Returning to our Aro dealership, assuming we identify all five causes described above, how might we proceed to solve our problem? Here’s what I would do: I would bring the leaders of both departments to the same table and carefully explain the role each plays, emphasizing that without close collaboration we have no chance of success. Next, I’d dig a little deeper to uncover the narratives and emotions that fuel their reluctance to collaborate, bringing everything to light. After making sure I’ve removed the root of the rivalry, I’d move on to stimulating the exchange of information between the two departments in line with the agreed roles. Ideally, things would happen instantly, but that’s impossible. Most likely, it will take a bit more insistence for the leaders of both departments to transmit the new positioning to every team member. Once I achieve a satisfactory level of collaboration between the two functions, I’ll start analyzing how well they adopt new procedures and processes, taking inspiration from the changes I see in the market, either among competitors or consumers. Ideally, I would launch adjacent challenges for both departments so that they reach the conclusion on their own that they’ve remained stuck in the past. A “Do it because I said so” approach may not generate the expected results. For change to be deep and lasting, I believe the leader needs to stimulate certain behaviors, not issue detailed orders. Thus, in a context where we bring our personal issues to the table to resolve them; then understand that together we are better; and then constantly seek to change how we work to adapt to ever-changing markets and diverse customer behaviors, only then can we say we’ll no longer see gaps between the results of marketing and those of sales. At that point actions will be coordinated, efficient, and aligned with the market.

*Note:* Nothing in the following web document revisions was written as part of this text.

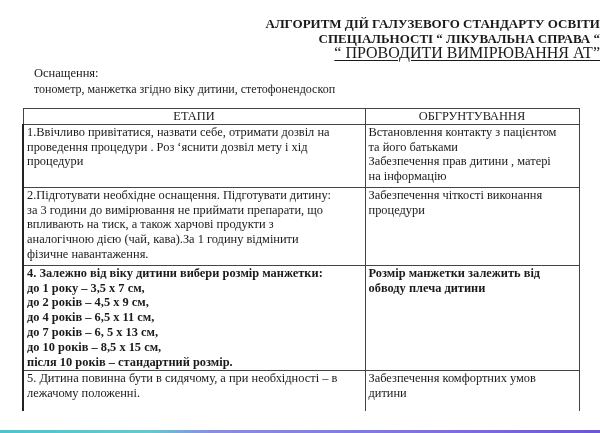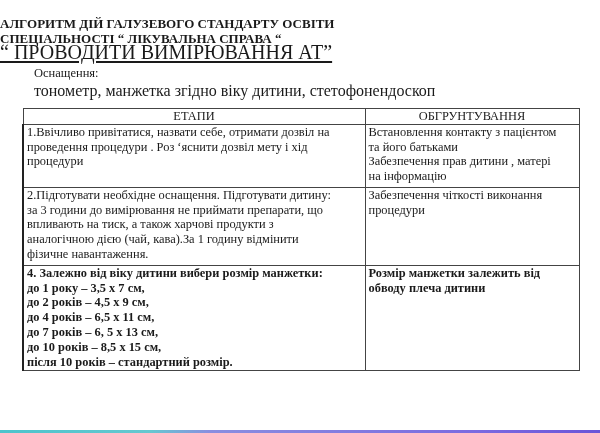--- a/index.html
+++ b/index.html
@@ -10,7 +10,7 @@
     color: #1a1a1a;
   }
   .title {
-    position: absolute; left: 0; width: 600px; text-align: left;
+    position: absolute; left: 0; width: 600px; text-align: right;
     font-weight: bold; font-size: 13px; line-height: 15px; letter-spacing: 0;
   }
   .t1 { top: 16px; }

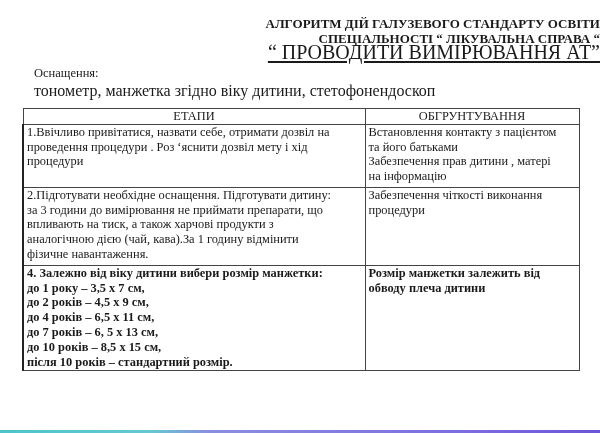--- a/index.html
+++ b/index.html
@@ -16,7 +16,7 @@
   .t1 { top: 16px; }
   .t2 { top: 31px; }
   .t3 {
-    top: 45px; font-weight: normal; font-size: 20px;
+    top: 45px; font-weight: normal; font-size: 16px;
   }
   .t3 span { text-decoration: underline; text-underline-offset: 2px; }
   .equip-label { position: absolute; left: 34px; top: 66px; font-size: 12.5px; }

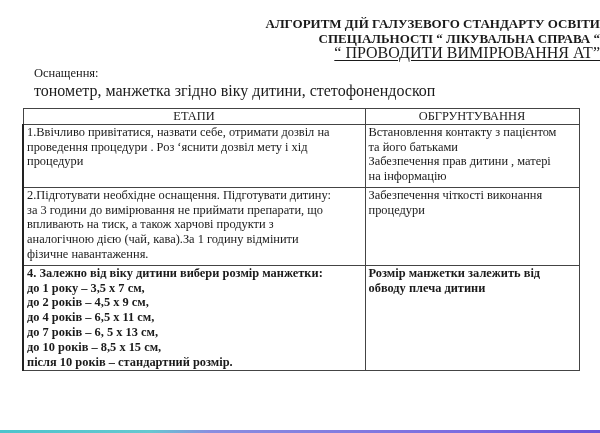--- a/index.html
+++ b/index.html
@@ -20,7 +20,7 @@
   }
   .t3 span { text-decoration: underline; text-underline-offset: 2px; }
   .equip-label { position: absolute; left: 34px; top: 66px; font-size: 12.5px; }
-  .equip-value { position: absolute; left: 34px; top: 82px; font-size: 16px; }
+  .equip-value { position: absolute; left: 34px; top: 82px; font-size: 12px; }
 
   table.alg {
     position: absolute; left: 22px; top: 108px;

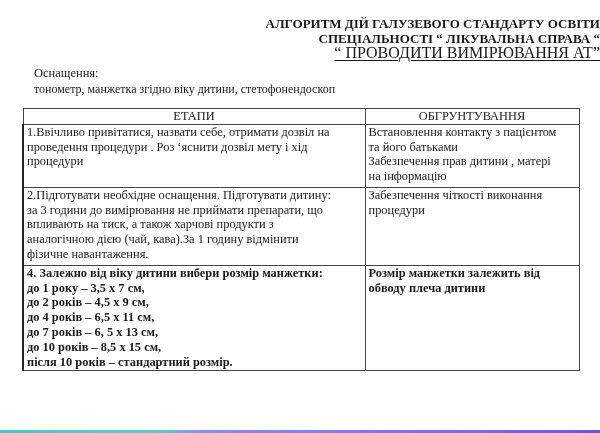--- a/index.html
+++ b/index.html
@@ -113,6 +113,16 @@
           <span class="line">обводу плеча дитини</span>
         </td>
       </tr>
+      <tr class="r5">
+        <td class="left">
+          <span class="line">5. Дитина повинна бути в сидячому, а при необхідності – в</span>
+          <span class="line">лежачому положенні.</span>
+        </td>
+        <td>
+          <span class="line">Забезпечення комфортних умов</span>
+          <span class="line">дитини</span>
+        </td>
+      </tr>
     </tbody>
   </table>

Of course, when you write a blog post about past situations, things seem extremely simple, just like the old saying: “Many heroes appear after the war.” In reality, the process I’ve described above is full of pitfalls, even if the direction is correct. The deepest trap in the situation I’ve described is the short term. In such situations, many leaders are likely thinking about how to solve the issue tactically, i.e., sell 30 cars in two months. I don’t know how many will have the patience to analyze, look for causes, and start removing them. Naturally, action to solve the short-term problem doesn’t exclude action to solve the deeper, long-term problem, but typically, leaders act like firefighters who prefer to deal with what’s “on fire,” the things that only they, by virtue of their power, can resolve. The deeper issues that haven’t yet erupted, though important, tend to be left alone to ripen until they too become urgent. Again, I’m not speaking from books, but from my brief experience. With the big-picture lens, if you look at your activity at year-end, how many important things did you resolve during the year before they became urgent? I think that can be a pretty good indicator of a manager’s or leader’s maturity.

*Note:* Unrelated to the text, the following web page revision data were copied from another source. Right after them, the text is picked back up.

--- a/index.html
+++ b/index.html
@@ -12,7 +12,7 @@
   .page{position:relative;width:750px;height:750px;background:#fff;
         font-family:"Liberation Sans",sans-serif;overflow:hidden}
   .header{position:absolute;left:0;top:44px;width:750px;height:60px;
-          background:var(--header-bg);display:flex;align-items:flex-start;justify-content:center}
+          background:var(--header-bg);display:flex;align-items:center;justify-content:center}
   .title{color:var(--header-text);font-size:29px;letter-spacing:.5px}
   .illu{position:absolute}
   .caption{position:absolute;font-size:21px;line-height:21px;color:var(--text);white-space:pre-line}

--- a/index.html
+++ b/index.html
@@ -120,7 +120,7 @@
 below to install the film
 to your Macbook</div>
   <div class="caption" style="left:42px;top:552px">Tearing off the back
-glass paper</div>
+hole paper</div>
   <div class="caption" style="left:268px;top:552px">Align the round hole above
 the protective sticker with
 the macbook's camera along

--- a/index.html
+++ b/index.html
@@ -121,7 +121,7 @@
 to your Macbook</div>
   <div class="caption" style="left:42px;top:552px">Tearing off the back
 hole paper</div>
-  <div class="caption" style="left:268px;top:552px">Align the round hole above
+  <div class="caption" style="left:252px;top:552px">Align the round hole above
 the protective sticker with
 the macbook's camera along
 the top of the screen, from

Another trap to watch for is the trap of emotions, first your own, then those of the people you work with. It’s very possible that things won’t go as I’ve written here; you may get angry and want to quit, or punish people. My friendly advice is to get very angry and then recover quickly, without making any decisions. Decisions made against an emotional backdrop of this type usually just waste your time; at the end of the emotional episode, you’ll end up right where you started. The same applies to the people you work with, especially when you pull them out of their routine or their beliefs; you may bruise a few egos. Again, help them process their emotions; otherwise they too will waste time and stay exactly where they are, or worse, they may sabotage the entire process.

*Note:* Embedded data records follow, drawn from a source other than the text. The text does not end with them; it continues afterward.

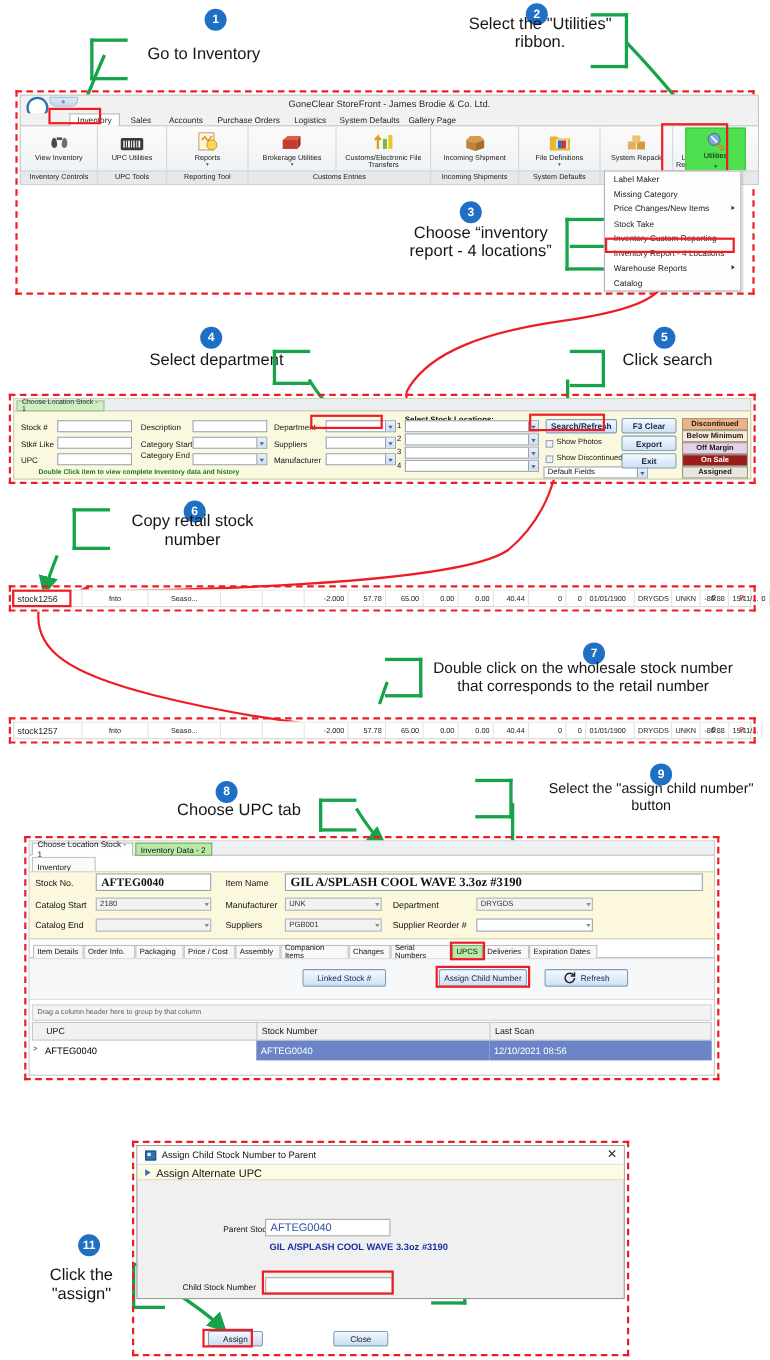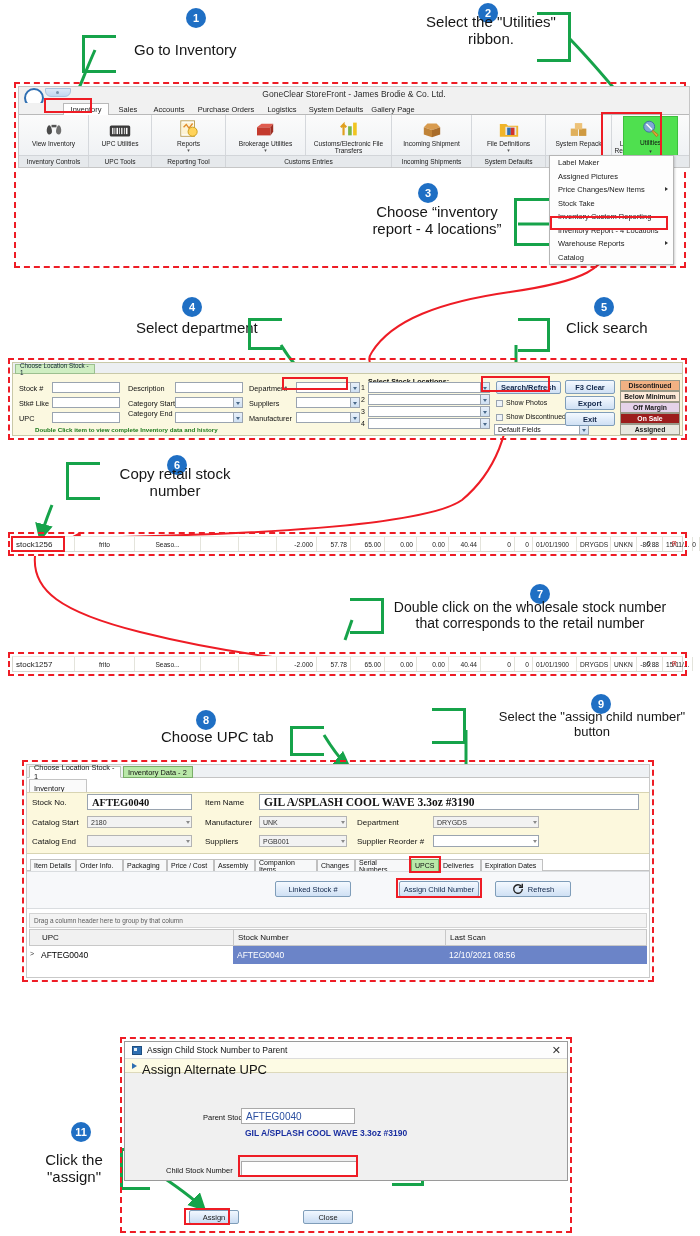--- a/index.html
+++ b/index.html
@@ -482,7 +482,7 @@
 
 <div class="menu" style="left:549px; top:155px; width:125px;">
   <div class="mi">Label Maker</div>
-  <div class="mi">Assigned Pictures</div>
+  <div class="mi">Missing Category</div>
   <div class="mi">
     <span>Price Changes/New Items</span>
     <span class="arrow"></span>

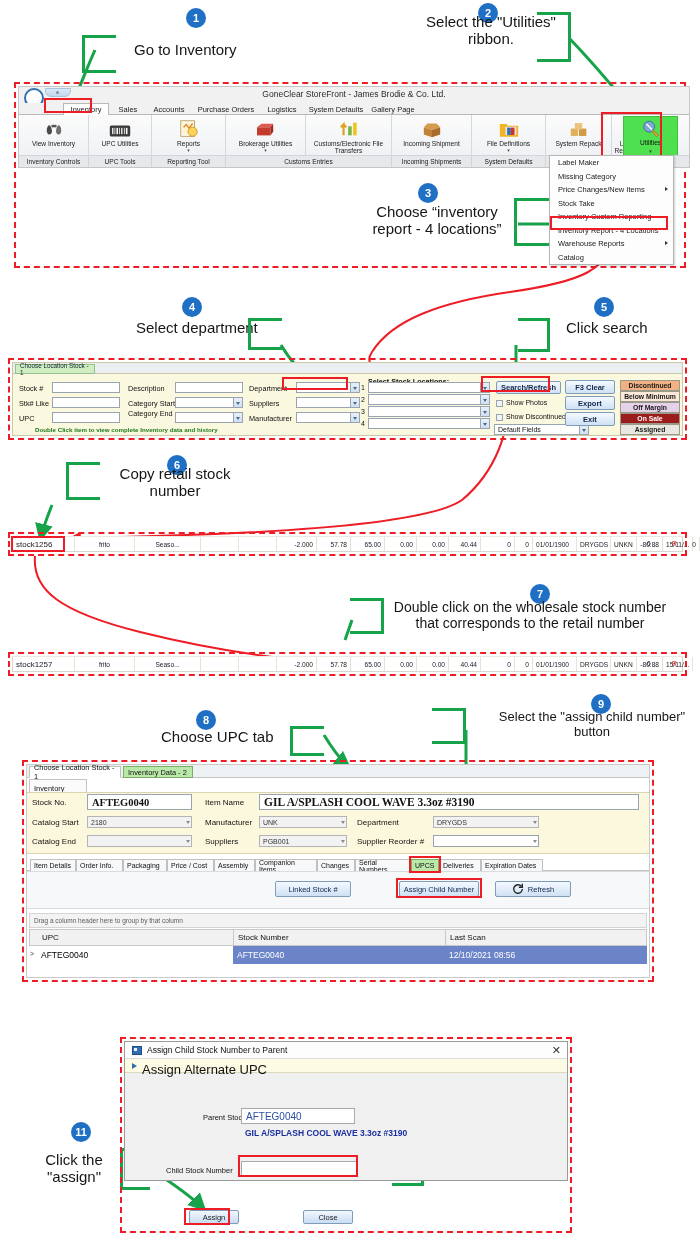--- a/index.html
+++ b/index.html
@@ -219,7 +219,7 @@
           color:#333; line-height:12px; }
   .dlg-band{ position:absolute; left:0; right:0; top:17px; height:14px;
              background:#fdfbe4; border-bottom:1px solid #ddd9bb; }
-  .dlg-band .bt{ position:absolute; left:17px; top:3px; font-size:13px;
+  .dlg-band .bt{ position:absolute; left:17px; top:3px; font-size:10px;
                  color:#111; }
   .dlg-band .tri{ position:absolute; left:7px; top:4px; width:0; height:0;
                   border-left:5px solid #2f6fb2;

In conclusion, when marketing declares itself “brilliant” but sales can’t breathe, the problem isn’t one department or the other, it’s the systemic rupture between them: different objectives, different metrics, unevenly distributed power, and process inertia, all within a constantly changing market. The antidote is a shared operating mechanism: the same map of objectives, the same success indicators measured together, and the same working cadence with a strong emphasis on collaboration. When the conversation shifts from “who’s at fault” to “what we’re changing in the process,” the organism breathes again: marketing brings the right oxygen, and sales turns it into energy. Thus, over the long term, you build a growth engine that adapts to the market on its own.